▶ **GOAL OF THE EXERCISE**
Only lines holding the word "vendim" are wanted from the records; copy all of them.

▶ **Modification records**

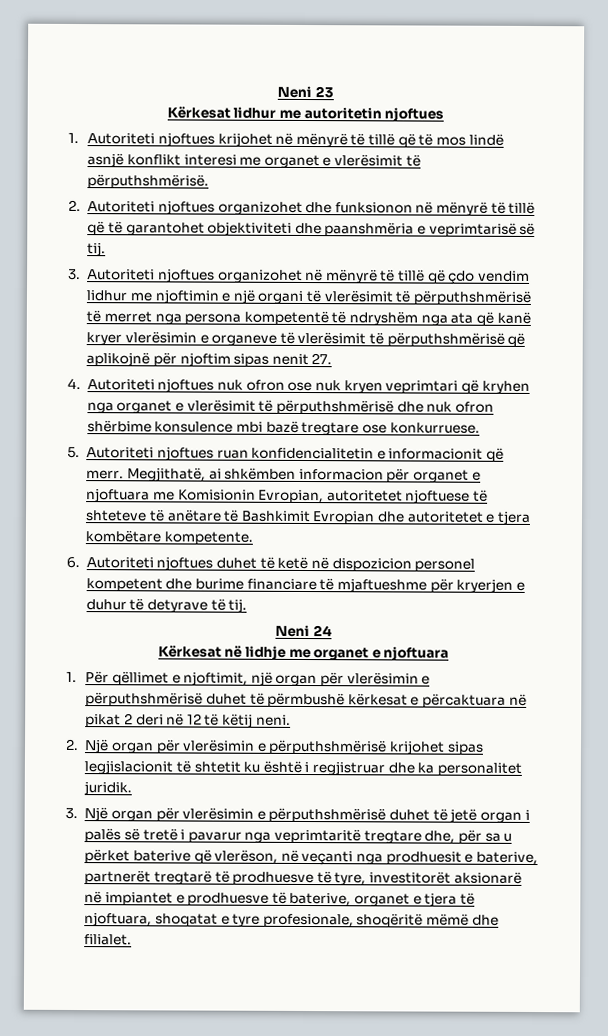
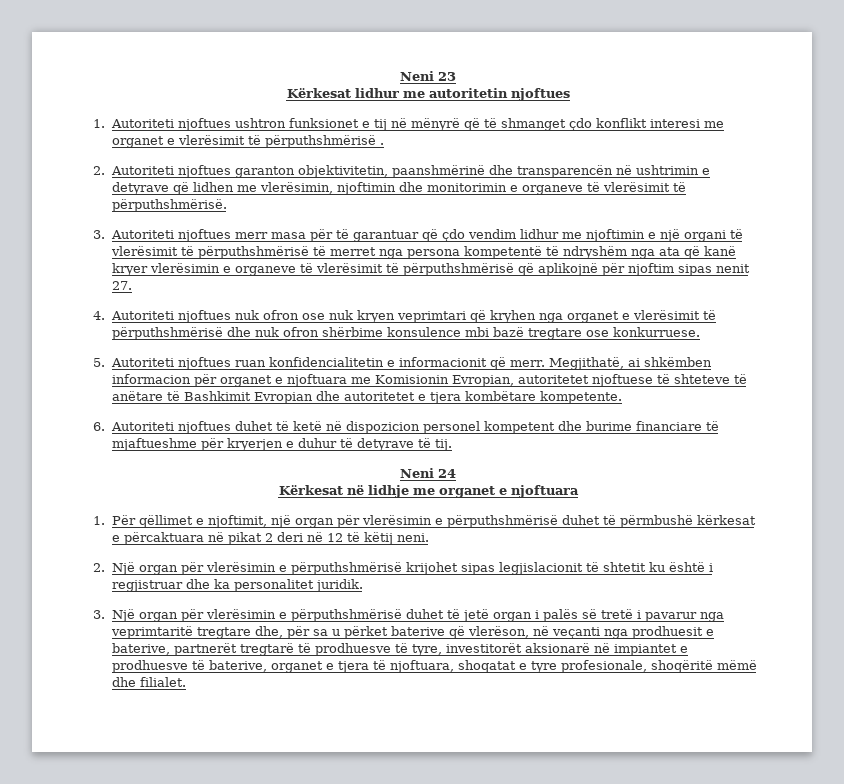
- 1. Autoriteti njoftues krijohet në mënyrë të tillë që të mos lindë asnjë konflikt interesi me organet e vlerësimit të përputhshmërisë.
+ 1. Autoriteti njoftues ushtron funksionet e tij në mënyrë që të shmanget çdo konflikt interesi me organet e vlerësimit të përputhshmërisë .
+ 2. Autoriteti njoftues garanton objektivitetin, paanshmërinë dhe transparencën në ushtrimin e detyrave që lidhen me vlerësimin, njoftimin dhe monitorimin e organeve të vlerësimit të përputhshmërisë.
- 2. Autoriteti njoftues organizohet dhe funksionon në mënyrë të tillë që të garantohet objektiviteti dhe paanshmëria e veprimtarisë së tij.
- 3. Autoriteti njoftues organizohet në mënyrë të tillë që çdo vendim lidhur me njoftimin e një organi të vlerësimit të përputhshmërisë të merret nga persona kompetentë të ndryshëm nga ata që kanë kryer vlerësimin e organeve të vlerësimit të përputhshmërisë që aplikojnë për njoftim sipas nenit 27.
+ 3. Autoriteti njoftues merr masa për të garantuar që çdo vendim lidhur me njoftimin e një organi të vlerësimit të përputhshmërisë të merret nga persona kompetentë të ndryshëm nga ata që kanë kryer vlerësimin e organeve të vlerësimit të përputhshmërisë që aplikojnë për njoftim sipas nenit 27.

▶ **OUTPUT OF THE TASK**
- 3. Autoriteti njoftues organizohet në mënyrë të tillë që çdo vendim lidhur me njoftimin e një organi të vlerësimit të përputhshmërisë të merret nga persona kompetentë të ndryshëm nga ata që kanë kryer vlerësimin e organeve të vlerësimit të përputhshmërisë që aplikojnë për njoftim sipas nenit 27.
+ 3. Autoriteti njoftues merr masa për të garantuar që çdo vendim lidhur me njoftimin e një organi të vlerësimit të përputhshmërisë të merret nga persona kompetentë të ndryshëm nga ata që kanë kryer vlerësimin e organeve të vlerësimit të përputhshmërisë që aplikojnë për njoftim sipas nenit 27.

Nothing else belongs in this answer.